Retrieved policies are sorted by priority in descending order (highest priority first, meaning lowest numeric value):

Priority Order
0 First (highest priority)
100 Second
200 Third
999 Last (lowest priority)

Step 2: Policy Validation

Each policy is validated before evaluation:

Enabled Check

if not policy.enabled:
    skip_policy()

Time-Based Validity

now = datetime.utcnow()

if policy.not_before:
    if not parseable(policy.not_before):
        skip_policy()  # Invalid time format treated as invalid policy
    elif now < policy.not_before:
        skip_policy()  # Policy not yet active

if policy.not_after:
    if not parseable(policy.not_after):
        skip_policy()  # Invalid time format treated as invalid policy
    elif now > policy.not_after:
        skip_policy()  # Policy expired

Note: Malformed time constraints cause the policy to be treated as invalid (fail-closed). A warning is logged.

Step 3: Resource Matching

The engine determines if the policy applies to the requested resource.

Cluster Matching

For cluster resources, rules are matched using selectors:

flowchart TD
    A[Cluster Resource] --> B{Check Rules}
    B --> C{matchNames contains cluster?}
    C -->|Yes| D[Rule Matches]
    C -->|No| E{matchPattern matches?}
    E -->|Yes| D
    E -->|No| F{matchLabels match?}
    F -->|Yes| D
    F -->|No| G{More Rules?}
    G -->|Yes| B
    G -->|No| H{default access?}
    H -->|all/allow| D
    H -->|none| I[No Match]

Selector Types

Selector Description
matchNames Exact cluster name match
matchPattern Regex pattern match
matchLabels Kubernetes label selector

Example:

rules:
  - selector:
      matchNames:
        - production-cluster
      matchLabels:
        environment: production
        region: us-west

Sub-Resource Matching

For nodes, namespaces, operators, and pods, the engine evaluates resource filters after the cluster match.

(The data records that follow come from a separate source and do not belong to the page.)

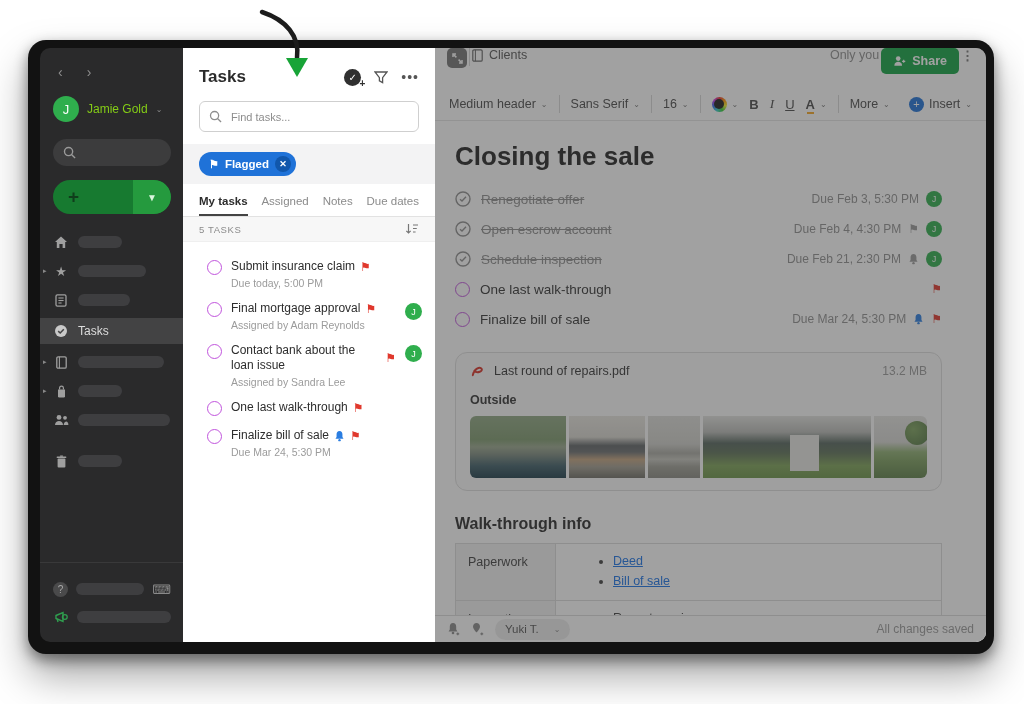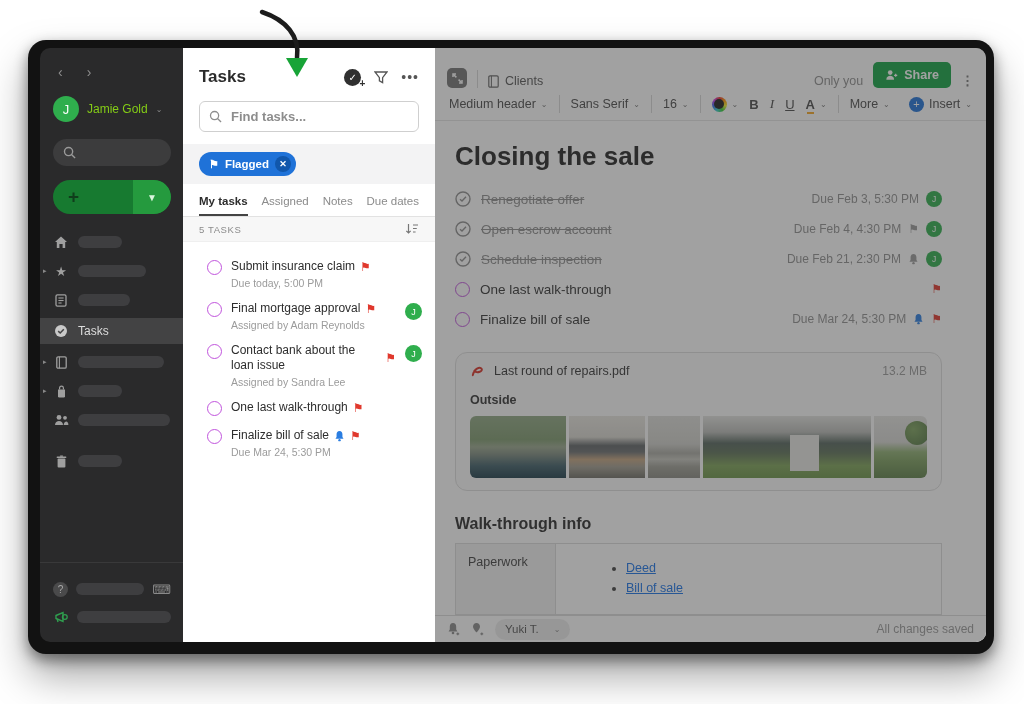"Clients" .e-topbar { align-items: flex-end -> flex-start; gap: 10px -> 2px }
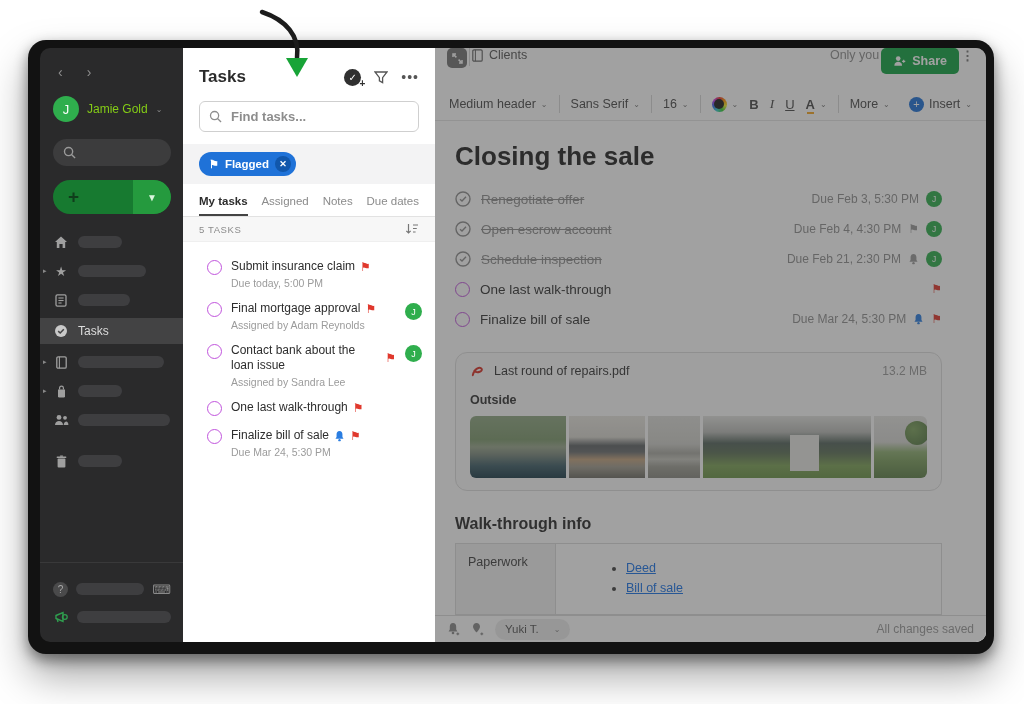"Find tasks..." .tp-search input { font-size: 13px -> 11px; font-weight: bold -> none }
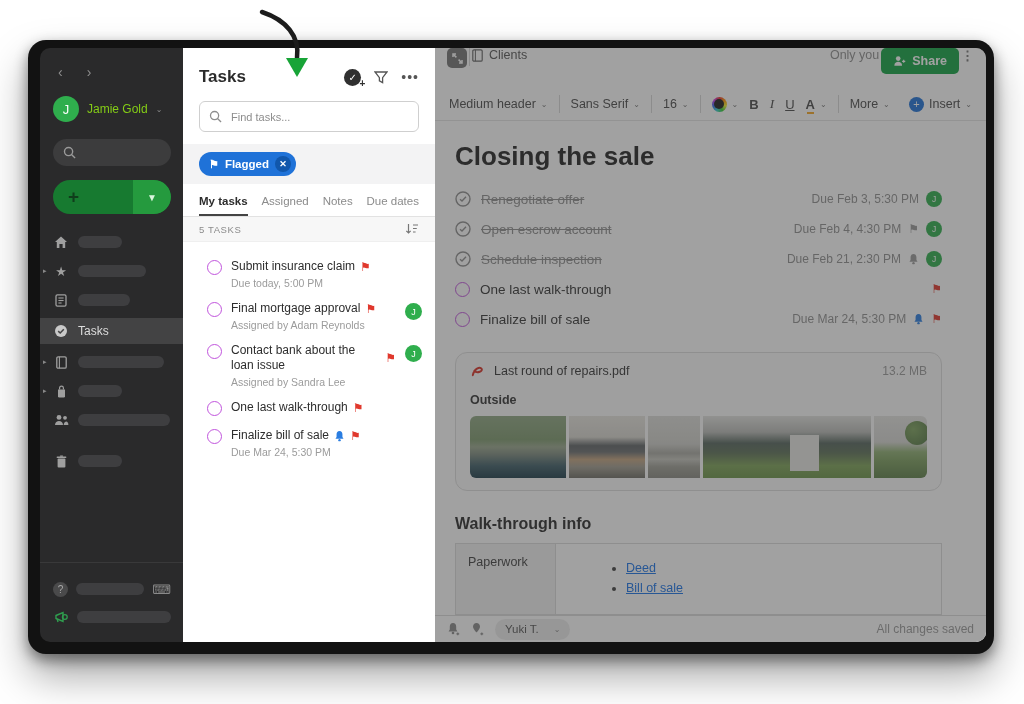"Deed" .wt-td ul { margin: 13px -> 0 }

Step 4: Decision Generation

Once a matching policy is found, the engine generates a decision.

Deny Effect

If the policy effect is Deny, evaluation stops immediately:

if policy.effect == "Deny":
    return Decision(
        decision=DENY,
        reason=f"Denied by policy {policy.name}"
    )

Allow Effect

For Allow policies, permissions and filters are extracted:

if policy.effect == "Allow":
    permissions = extract_permissions(rule)
    filters = extract_filters(rule)

    if filters:
        return Decision(
            decision=PARTIAL,
            permissions=permissions,
            filters=filters
        )
    else:
        return Decision(
            decision=ALLOW,
            permissions=permissions
        )

Step 5: Filter Application

When a PARTIAL decision is returned, filters are applied to resource lists.

Filter Evaluation Order

flowchart TD
    A[Resource Item] --> B{In Exclude Set?}
    B -->|Yes| C[Filter Out]
    B -->|No| D{Visibility = none?}
    D -->|Yes| C
    D -->|No| E{Visibility = all?}
    E -->|Yes| F[Include]
    E -->|No| G{In Include Set?}
    G -->|Yes| F
    G -->|No| H{Matches Include Pattern?}
    H -->|Yes| F
    H -->|No| I{Label Selector Matches?}
    I -->|Yes| F
    I -->|No| C

Filter Precedence

  1. Exclude literals - Highest priority, always filtered out
  2. Exclude patterns - Filtered if pattern matches
  3. Include literals - Included if in set
  4. Include patterns - Included if pattern matches
  5. Label selectors - Included if labels match
  6. Default - Filtered out if visibility is filtered

Custom Resource Evaluation

Custom resources defined by MetricSource CRDs follow a specialized evaluation path.

Custom Resource Authorization Flow

flowchart TD
    A[Custom Resource Request] --> B{Cluster Specified?}
    B -->|Yes| C{Cluster Access?}
    C -->|No| D[DENY]
    C -->|Yes| E[Load Policies]
    B -->|No| E
    E --> F{For Each Policy}
    F --> G{Has resource of this type?}
    G -->|No| F
    G -->|Yes| H{Effect?}
    H -->|Deny| D
    H -->|Allow| I[Extract Matcher]
    I --> J{visibility = none?}
    J -->|Yes| F
    J -->|No| K[Return Decision]
    F -->|No More| L[DENY - Implicit Deny]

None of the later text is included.